--- Supplied data Enclosed Below ---
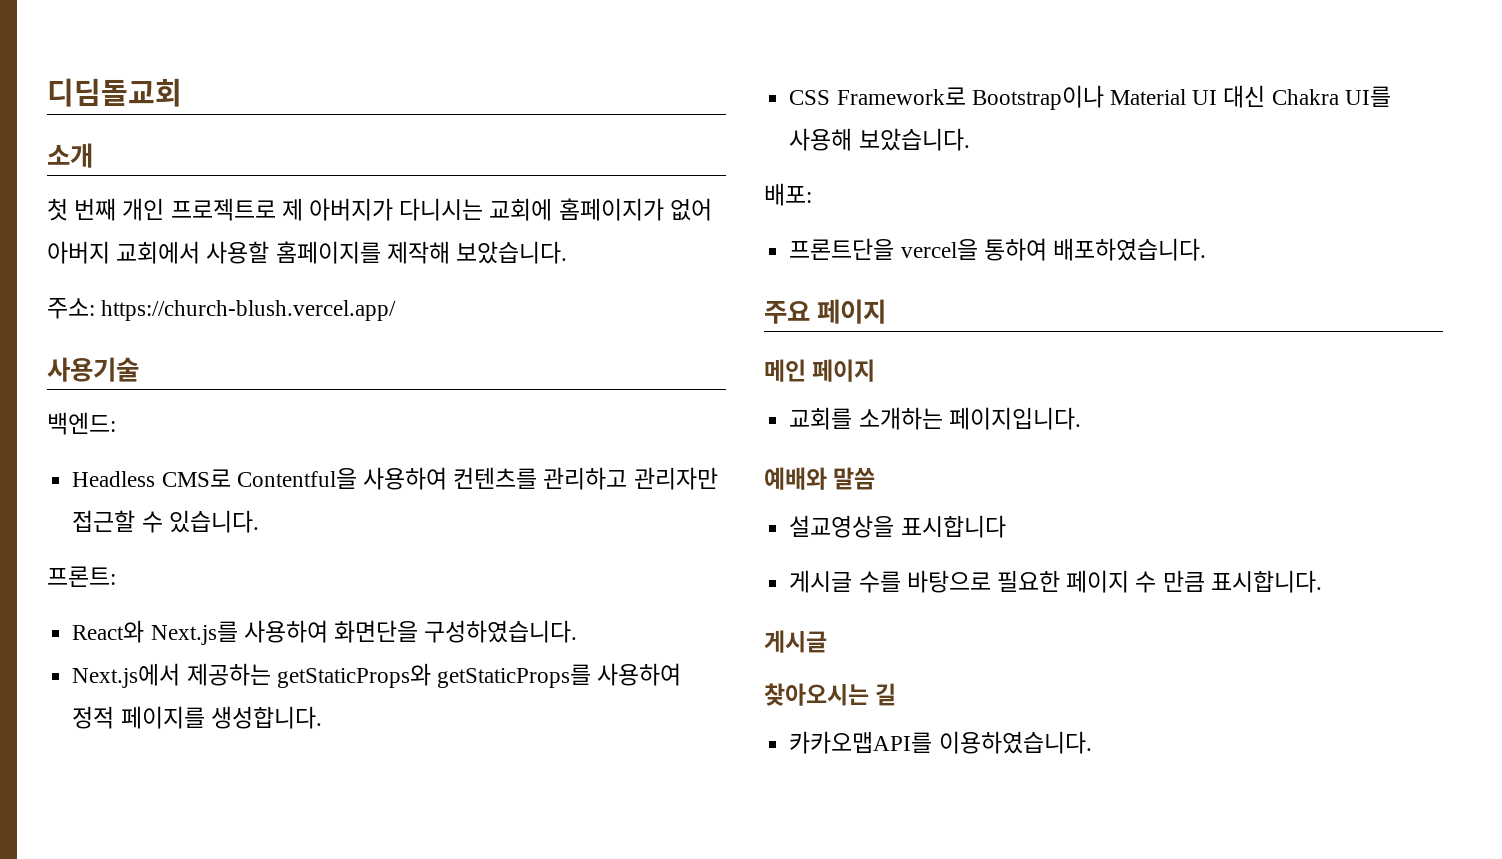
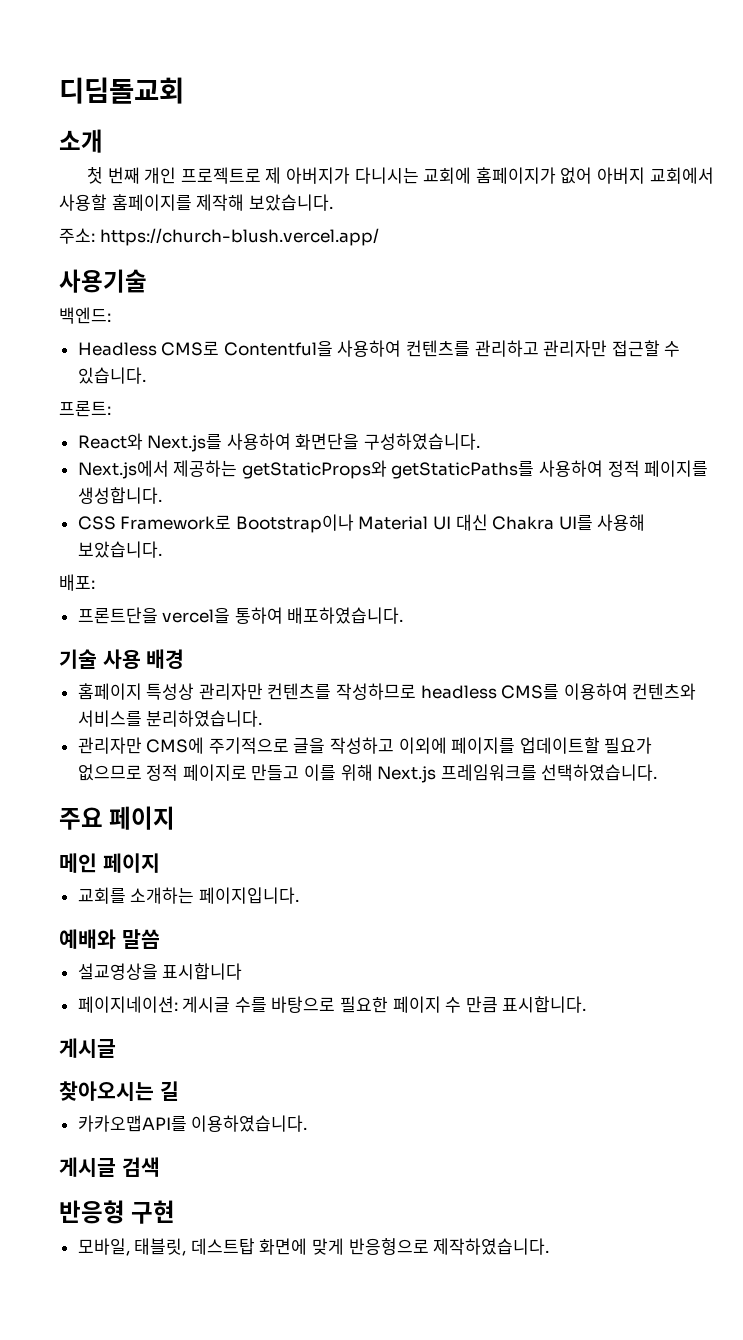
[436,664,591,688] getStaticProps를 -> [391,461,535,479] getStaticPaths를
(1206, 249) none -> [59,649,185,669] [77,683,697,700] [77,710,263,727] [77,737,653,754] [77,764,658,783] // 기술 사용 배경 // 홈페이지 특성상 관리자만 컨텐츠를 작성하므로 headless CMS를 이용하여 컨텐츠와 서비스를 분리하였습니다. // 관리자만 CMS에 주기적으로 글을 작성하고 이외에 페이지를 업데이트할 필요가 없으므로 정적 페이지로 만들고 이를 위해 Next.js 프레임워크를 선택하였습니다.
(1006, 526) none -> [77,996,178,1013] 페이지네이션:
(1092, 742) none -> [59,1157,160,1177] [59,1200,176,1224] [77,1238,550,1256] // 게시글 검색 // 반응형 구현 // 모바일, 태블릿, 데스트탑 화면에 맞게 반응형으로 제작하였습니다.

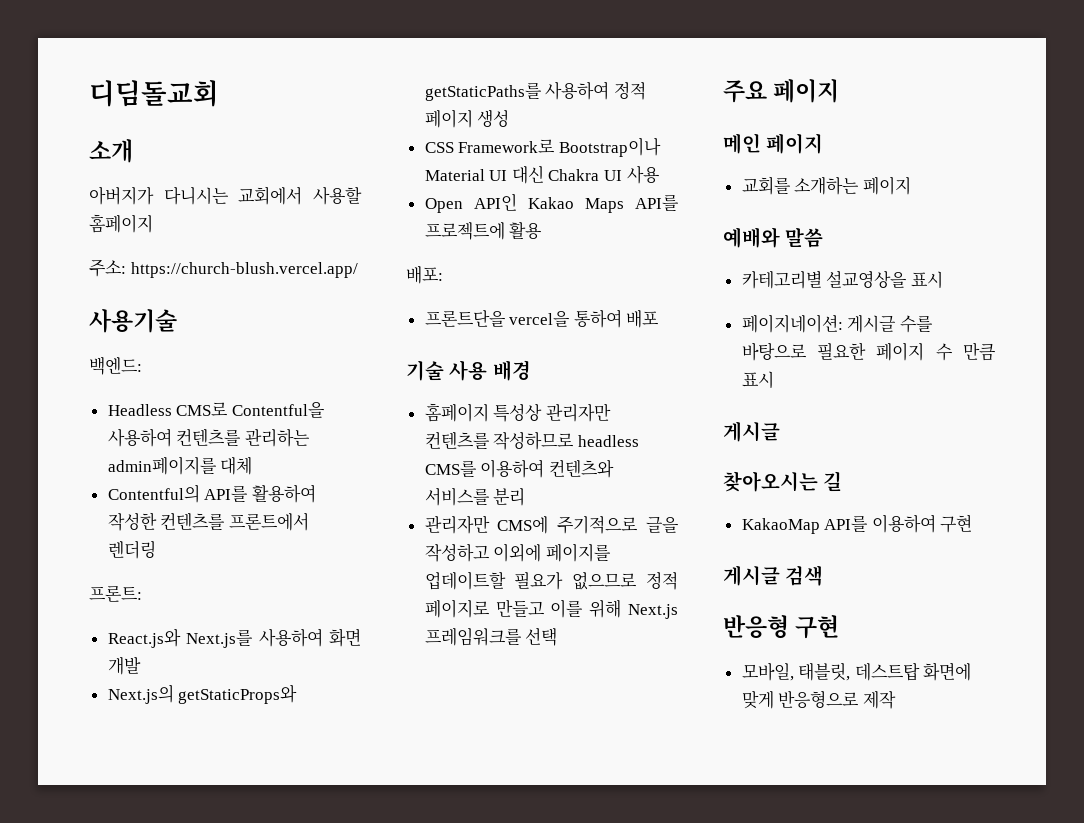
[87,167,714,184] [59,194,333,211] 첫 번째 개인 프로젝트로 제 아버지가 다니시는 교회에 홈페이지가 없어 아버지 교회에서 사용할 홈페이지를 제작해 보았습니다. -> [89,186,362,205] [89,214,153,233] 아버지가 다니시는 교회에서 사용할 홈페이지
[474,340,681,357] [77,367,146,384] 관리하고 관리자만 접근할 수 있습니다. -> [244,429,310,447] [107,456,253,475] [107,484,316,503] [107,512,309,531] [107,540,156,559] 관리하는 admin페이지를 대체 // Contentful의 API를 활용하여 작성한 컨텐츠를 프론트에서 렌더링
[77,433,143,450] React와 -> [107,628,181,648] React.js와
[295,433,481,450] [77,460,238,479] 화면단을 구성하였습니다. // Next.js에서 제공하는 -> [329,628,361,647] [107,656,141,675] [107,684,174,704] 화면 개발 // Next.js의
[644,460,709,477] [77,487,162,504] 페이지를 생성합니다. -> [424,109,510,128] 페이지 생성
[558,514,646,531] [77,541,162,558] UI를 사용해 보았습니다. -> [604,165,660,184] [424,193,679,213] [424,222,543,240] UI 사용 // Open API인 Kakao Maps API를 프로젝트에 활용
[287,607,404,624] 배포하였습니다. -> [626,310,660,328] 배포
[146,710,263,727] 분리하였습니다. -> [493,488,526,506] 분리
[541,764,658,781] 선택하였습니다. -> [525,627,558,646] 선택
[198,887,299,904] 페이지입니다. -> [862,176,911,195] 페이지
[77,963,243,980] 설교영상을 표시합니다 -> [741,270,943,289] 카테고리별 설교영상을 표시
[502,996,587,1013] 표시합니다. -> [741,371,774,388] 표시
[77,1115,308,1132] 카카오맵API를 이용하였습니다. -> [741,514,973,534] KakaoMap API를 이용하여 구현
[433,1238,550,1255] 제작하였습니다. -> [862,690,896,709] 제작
--- End of Enclosed Supplied data ---
--- Supplied data Enclosed Below ---
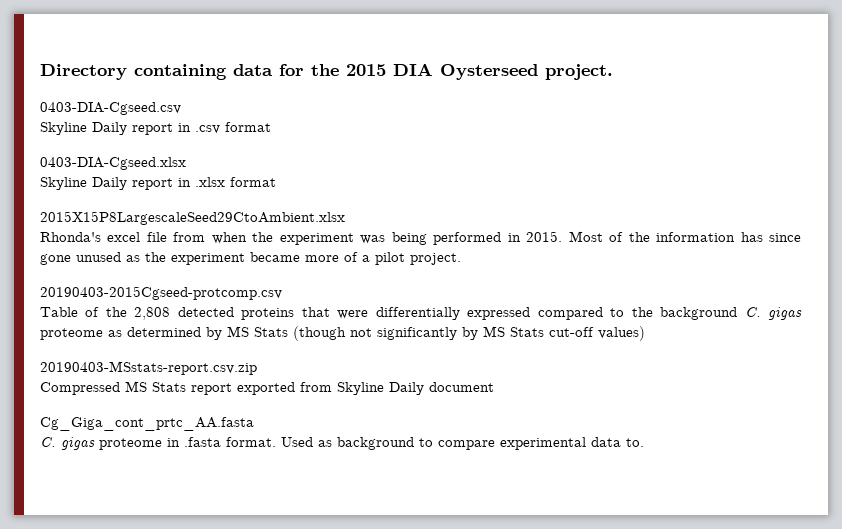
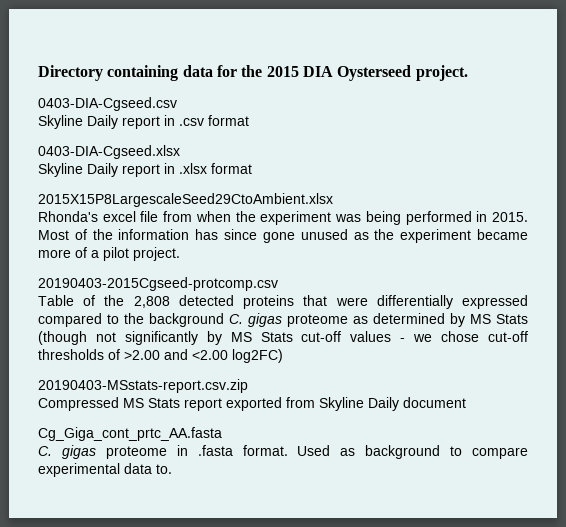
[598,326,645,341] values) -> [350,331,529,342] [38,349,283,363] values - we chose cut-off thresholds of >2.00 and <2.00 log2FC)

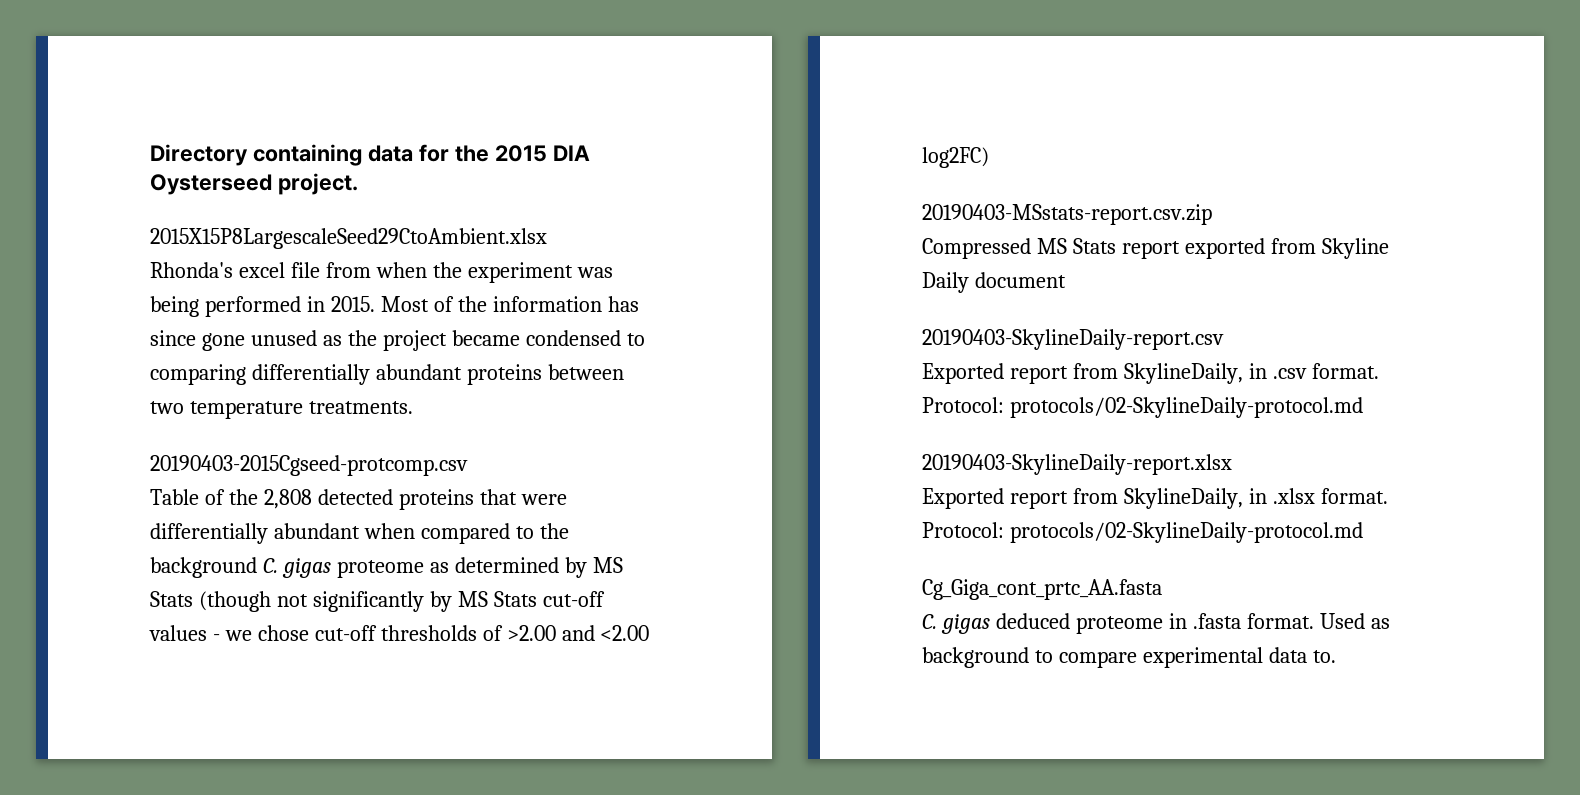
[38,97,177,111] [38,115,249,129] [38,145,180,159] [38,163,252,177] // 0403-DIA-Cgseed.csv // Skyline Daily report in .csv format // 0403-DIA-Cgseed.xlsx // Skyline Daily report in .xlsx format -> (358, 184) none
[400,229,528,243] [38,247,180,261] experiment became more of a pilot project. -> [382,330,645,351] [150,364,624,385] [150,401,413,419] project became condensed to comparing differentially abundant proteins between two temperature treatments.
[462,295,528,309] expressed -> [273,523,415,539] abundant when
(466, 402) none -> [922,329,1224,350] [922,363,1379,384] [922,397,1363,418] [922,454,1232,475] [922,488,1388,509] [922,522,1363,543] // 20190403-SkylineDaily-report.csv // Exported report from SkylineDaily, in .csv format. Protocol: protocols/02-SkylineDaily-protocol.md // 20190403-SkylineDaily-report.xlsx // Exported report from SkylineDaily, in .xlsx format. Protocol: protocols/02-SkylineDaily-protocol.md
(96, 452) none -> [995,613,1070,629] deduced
--- End of Enclosed Supplied data ---
Work to complete. From the data above, output only the lines between the line containing "[77,963,243,980] 설교영상을 표시합니다" and the line containing "[433,1238,550,1255] 제작하였습니다. ->", inclusive, exactly as written.

Answer to this problem.
[77,963,243,980] 설교영상을 표시합니다 -> [741,270,943,289] 카테고리별 설교영상을 표시
[502,996,587,1013] 표시합니다. -> [741,371,774,388] 표시
[77,1115,308,1132] 카카오맵API를 이용하였습니다. -> [741,514,973,534] KakaoMap API를 이용하여 구현
[433,1238,550,1255] 제작하였습니다. -> [862,690,896,709] 제작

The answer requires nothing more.